**Data records**
▼
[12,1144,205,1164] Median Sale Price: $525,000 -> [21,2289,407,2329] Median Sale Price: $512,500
▲
▼
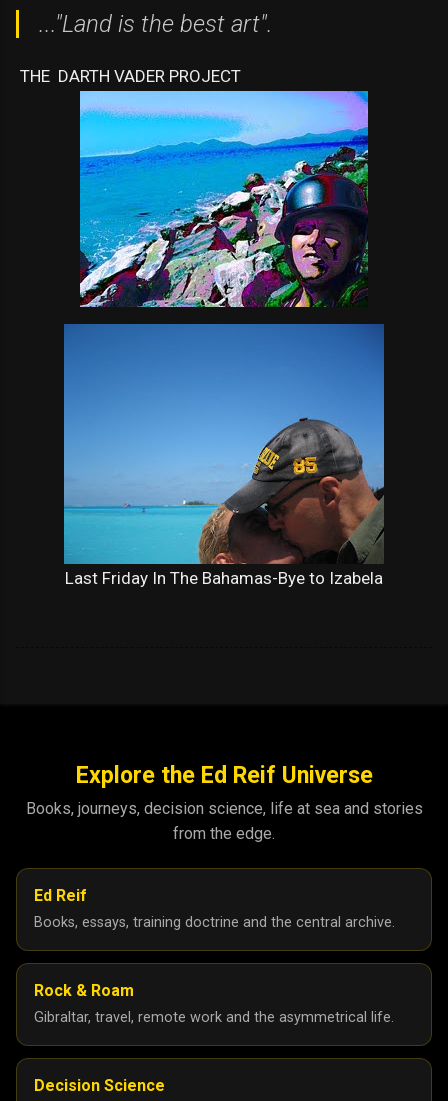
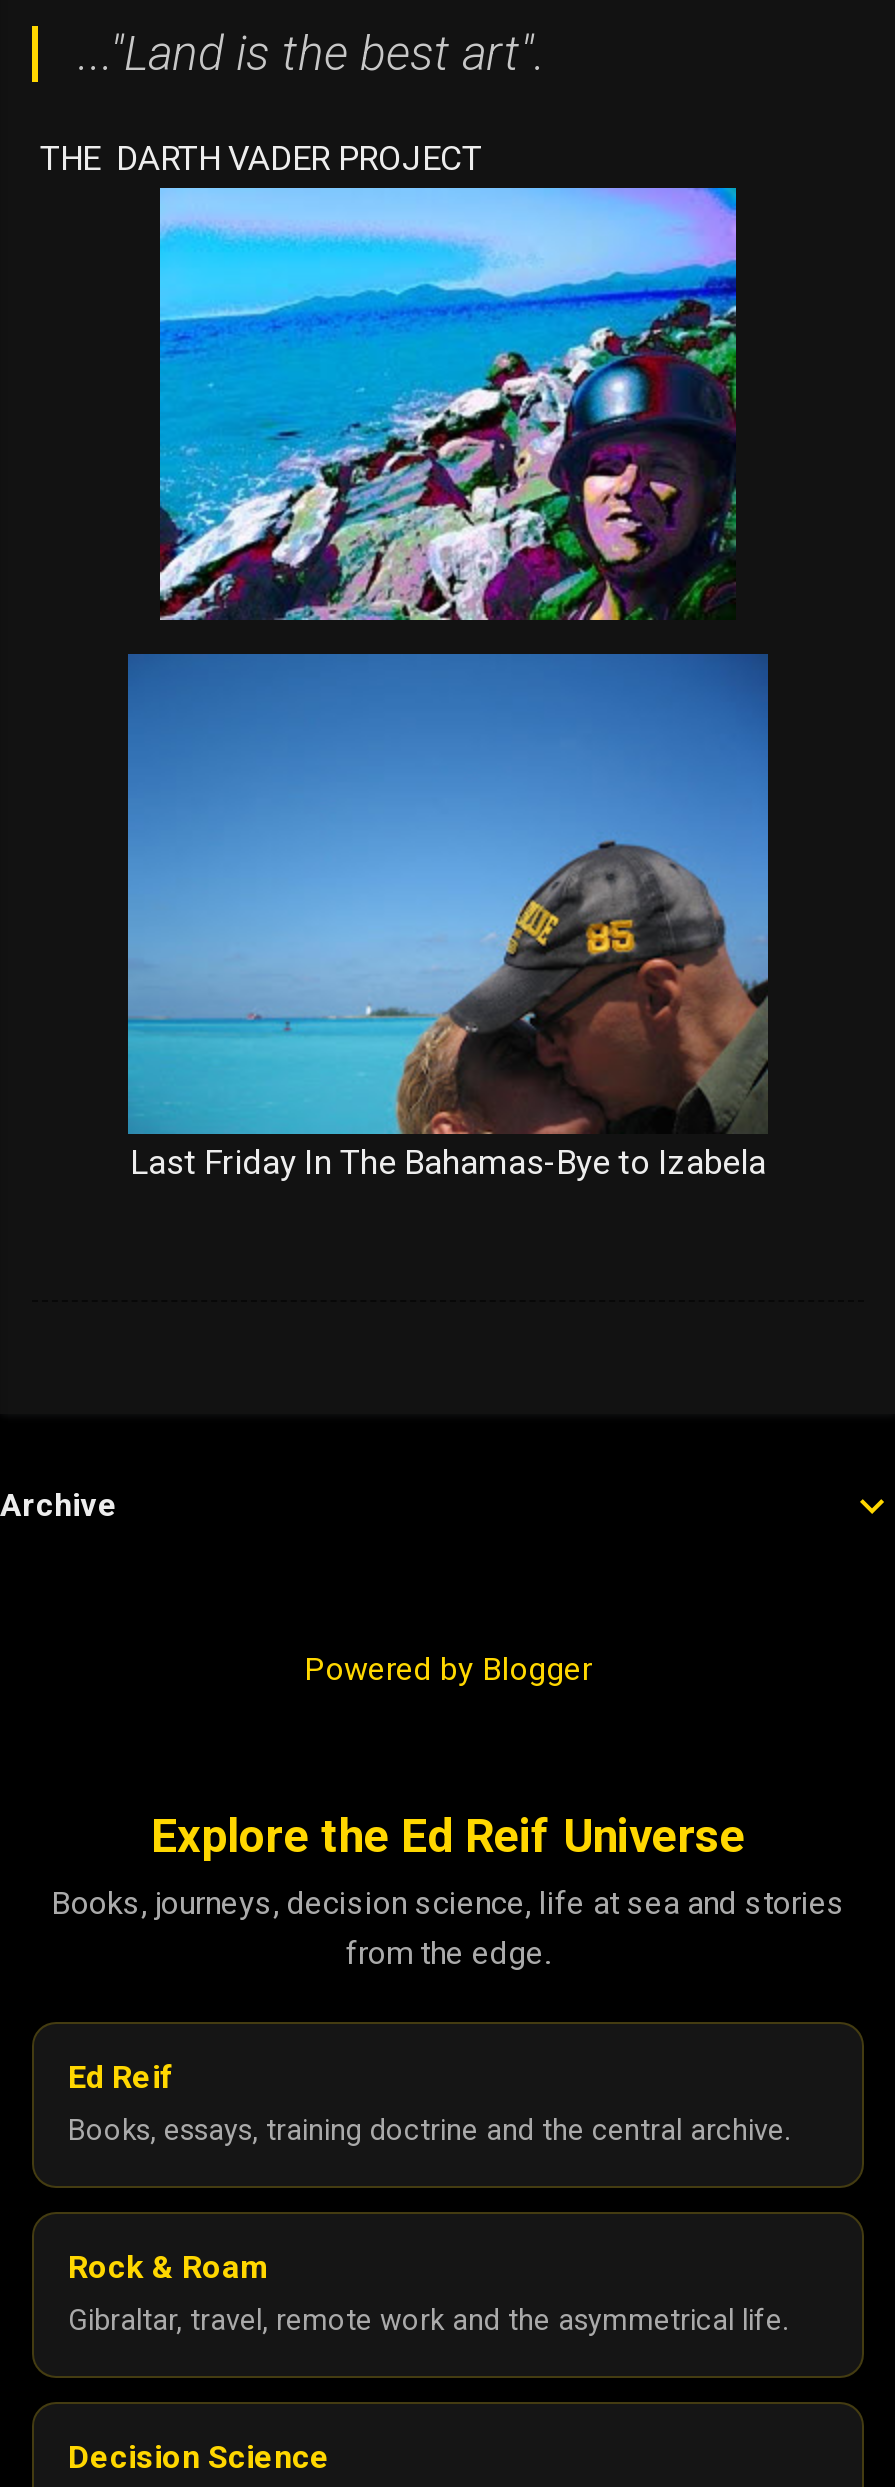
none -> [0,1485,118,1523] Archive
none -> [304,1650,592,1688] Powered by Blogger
▲
▼
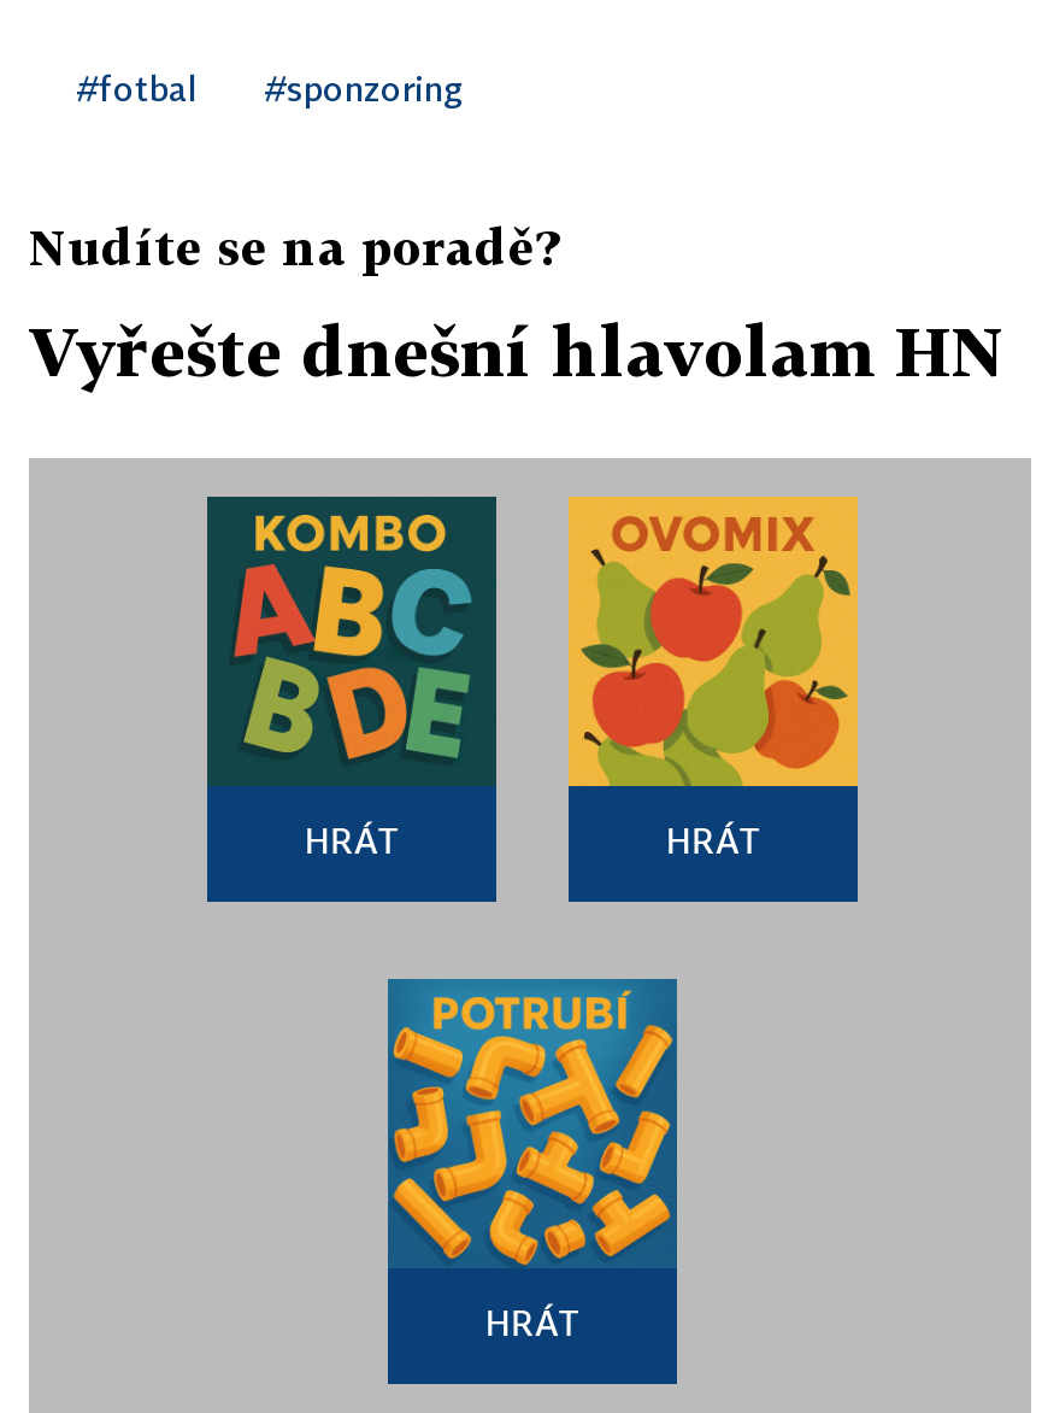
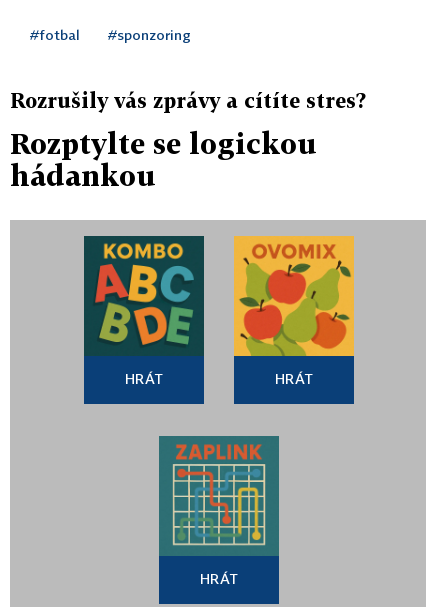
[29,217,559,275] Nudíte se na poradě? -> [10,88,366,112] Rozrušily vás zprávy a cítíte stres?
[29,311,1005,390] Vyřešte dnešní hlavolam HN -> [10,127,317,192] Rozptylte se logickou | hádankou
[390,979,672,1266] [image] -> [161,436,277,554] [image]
▲
**Activity**
Within the listing above, the range opens at the line with "[29,311,1005,390] Vyřešte dnešní" and closes at the line with "[390,979,672,1266] [image] ->". Reproduce exactly the lines of that range, including both ends.

**Your solution**
[29,311,1005,390] Vyřešte dnešní hlavolam HN -> [10,127,317,192] Rozptylte se logickou | hádankou
[390,979,672,1266] [image] -> [161,436,277,554] [image]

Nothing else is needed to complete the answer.